Data shown:
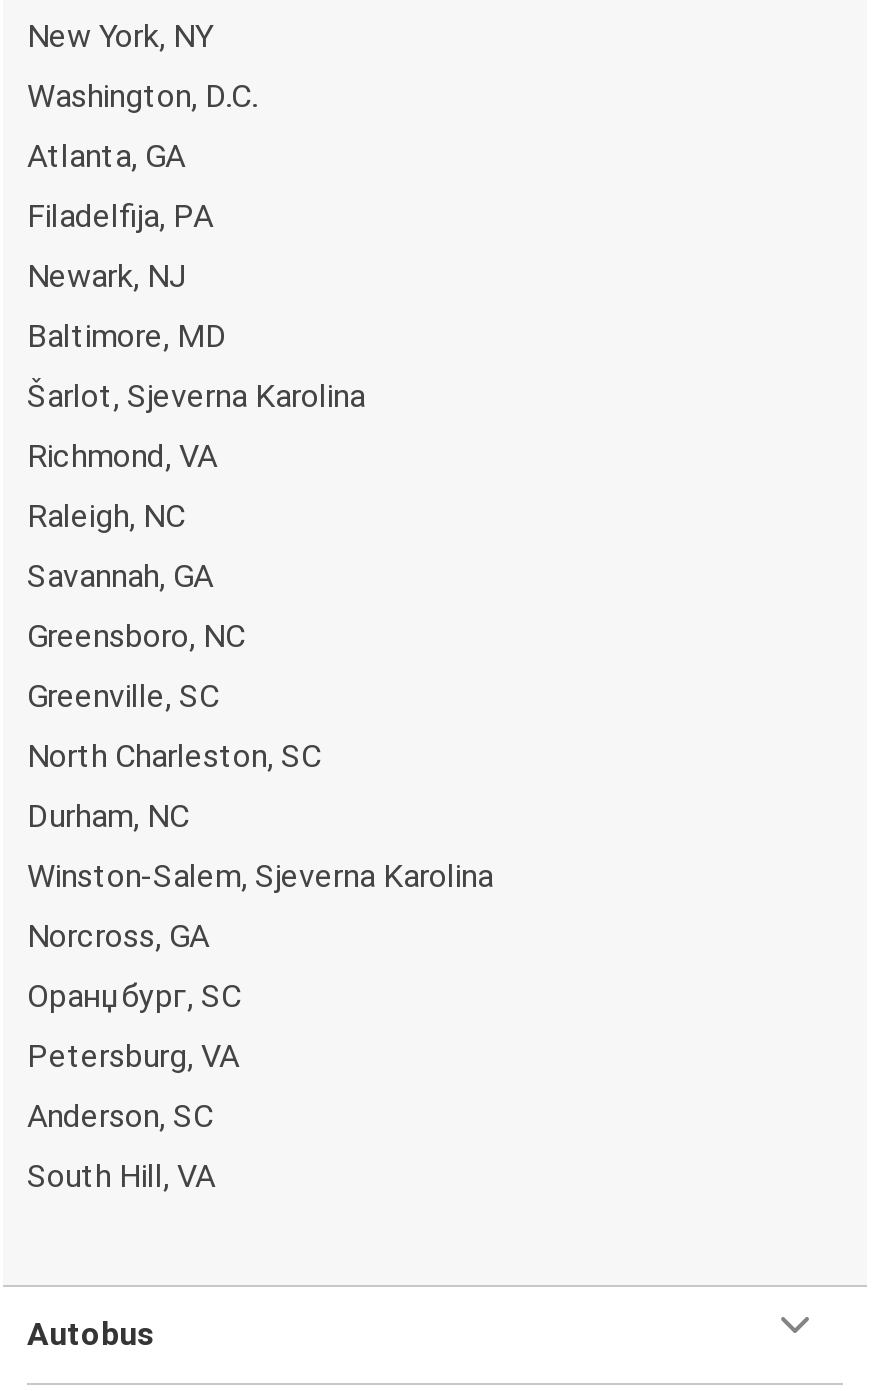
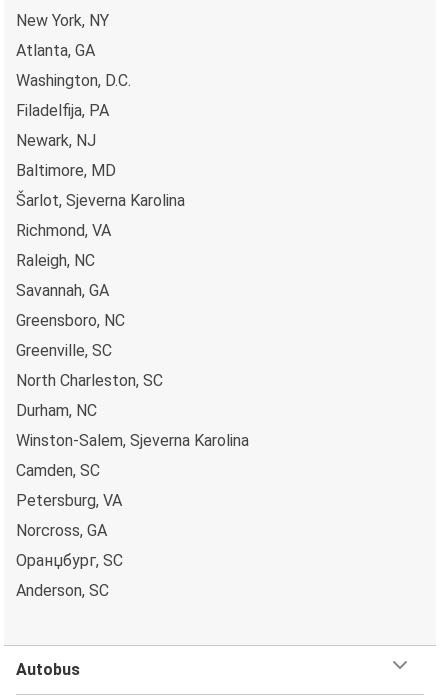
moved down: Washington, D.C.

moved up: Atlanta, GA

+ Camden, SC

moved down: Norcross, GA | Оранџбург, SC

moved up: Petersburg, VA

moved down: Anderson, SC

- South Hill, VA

The problem: Return all the entries word for word, but omit any pictures they contain.

Your solution:
moved down: Washington, D.C.

moved up: Atlanta, GA

+ Camden, SC

moved down: Norcross, GA | Оранџбург, SC

moved up: Petersburg, VA

moved down: Anderson, SC

- South Hill, VA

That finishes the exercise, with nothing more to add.